Growing up with my dad for a father has affected me in unexpected and varied ways. For example, I have inherited an undying and troubling love for coffee products of all types. I tell the same jokes and stories over and over and over. I tear up watching/listening to/reading anything with the slightest nostalgia or sentiment attached to it. I also cry uncontrollably when laughing (to the awe and horror of my Korean students when first they saw this natural disaster). But perhaps the most obvious connection between my pastor-for-a-father and myself is the sermon-fodder-goggles. My dad can find a sermon illustration anywhere: an episode of Star Trek the Next Generation, a vacuum cleaner, even an Evanescence song (Thanks be to heaven I did NOT receive his taste in music), etc. This guy draws thematic parallels like a drawbridge draws a bridge (which is to say, inherently).
And so, when I recently spent a week in the saddle of a bicycle with little more than the roar of wind for distraction, I had a lot of time to see my journey through the sermon-fodder-goggles. Here are some lessons learned as Luke and I biked and camped for 250 miles around Lake Champlain:
1. People living in New York and Vermont ADORE cyclists: whether for their sense of adventure or their sexy lycra shorts, I have not yet determined. But motorists of ALL sorts will honk cheerily, wave, and flip you the thumbs up (which differs greatly from the finger that they flip you around these parts). In many places tax money even goes toward widening roads and creating a nice bike lane on the shoulder so that the biker will not be menaced by motor vehicles, nor be a menace toward pedestrians. Lovely.
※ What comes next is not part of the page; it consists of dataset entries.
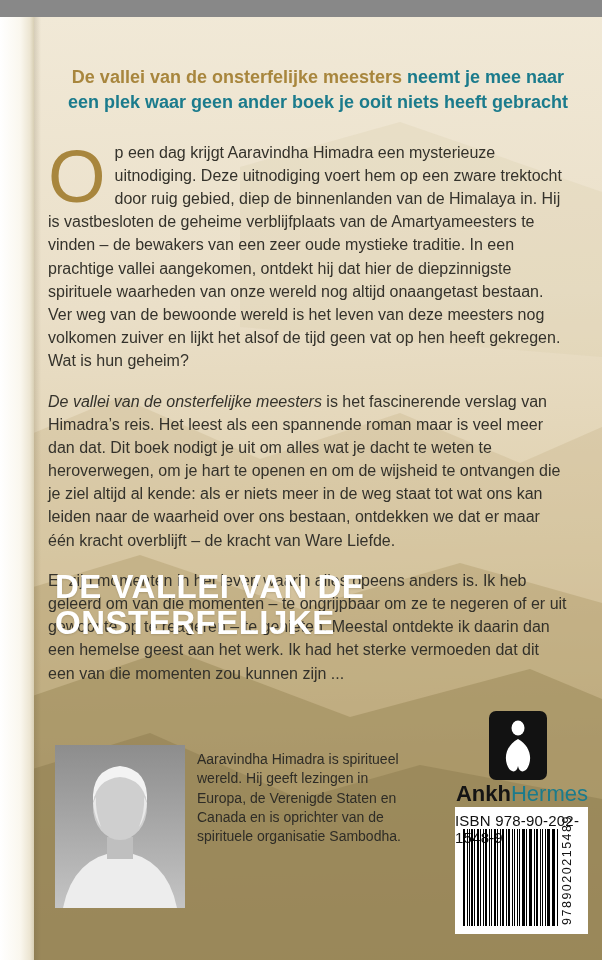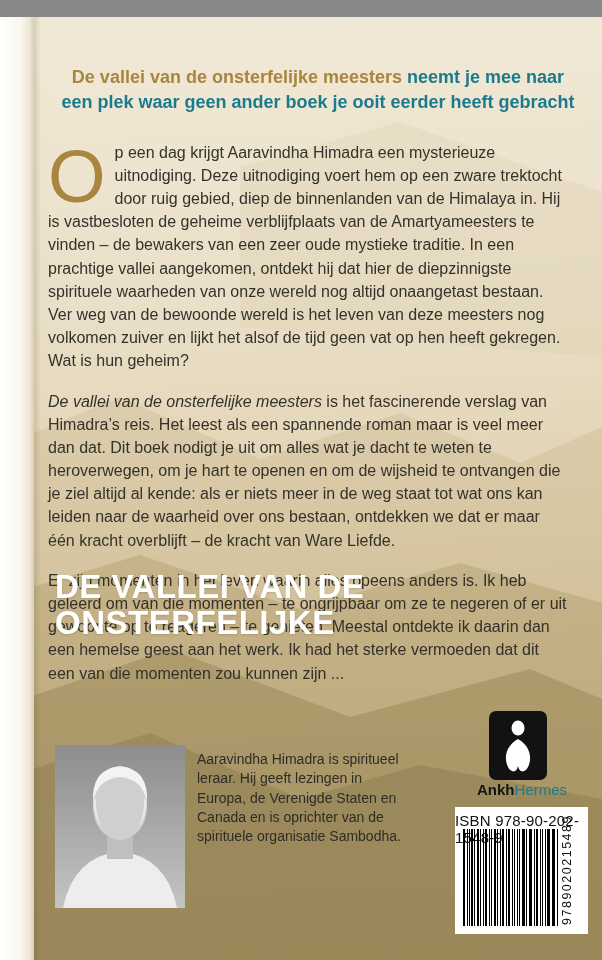"een plek waar geen ander" span.teal { text: eerder -> niets }
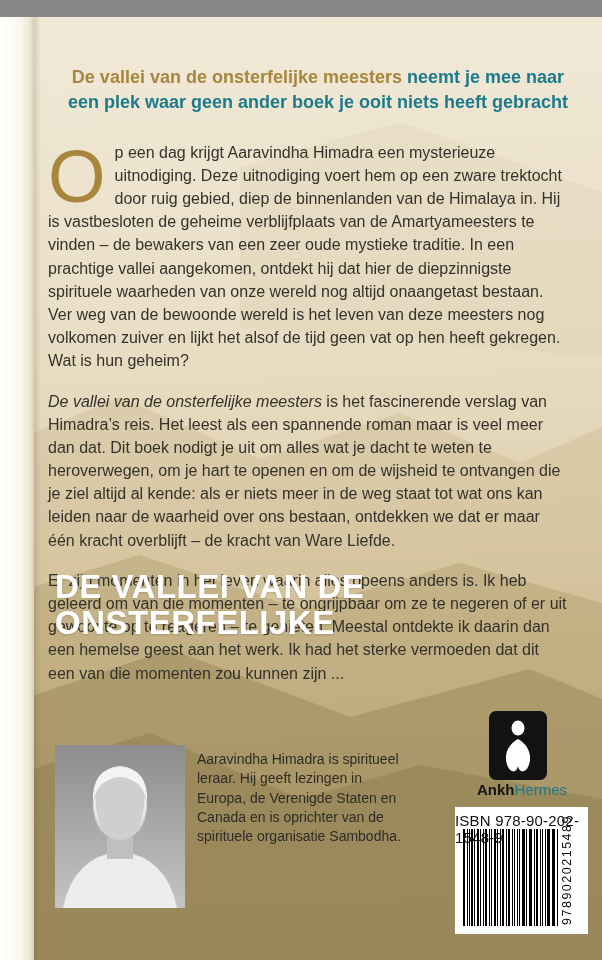"is spiritueel leraar. Hij geeft" span { text: leraar -> wereld }
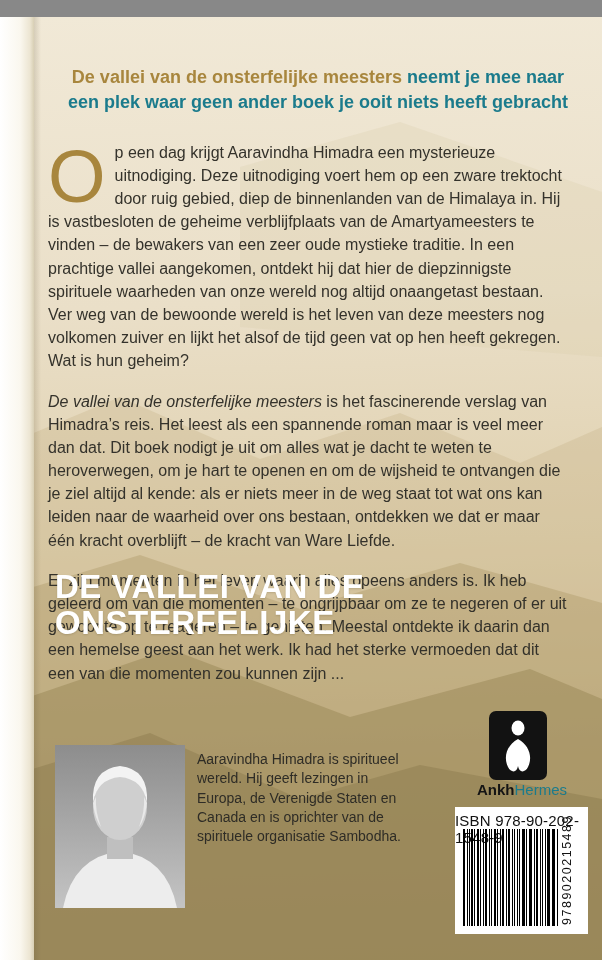"AnkhHermes" .brand { font-size: 15px -> 22px }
2. Local foods from local markets are a delicious way to feed yourself along the way, in addition to the beef jerky your manager might buy over the internet for you.
3. Vehicles kill more animals and wildlife than I ever wanted to consider. Snakes, raccoons, skunks, even puppies and cats. Most disturbing and spooky to me was the carcass of a large doe whose eyes were fixed on me as I pedaled by. I suppose I felt a proximity to these animals when I wasn't sequestered away in my speeding metal box, and I felt nearly as vulnerable on my bike as they were crossing the roadways.
4. The clicking of a bike chain that is stuck between gears is reminiscent of the percussion in the Avett Brothers' song "Talk on Indolence" (especially at minute 2:39 in this video). This means "Talk on
Indolence" might get stuck in your head for the greater part of the week.
5. If a big, strange insect bites your forehead during a water break, you will likely wake up the next morning with swollen eyes, forehead and nose, causing you to look like an Avatar.
6. Similarly, if you decide to sit in the shallow shore of a lake alongside your beloved to watch the sunset, there is a high likelihood you will stand up and find small lake leeches sucking to your legs, thighs and hind quarters.
7. You will want to move to Vermont.
8. Victory photos are rarely flattering.
9. But, you'll probably want to do it again.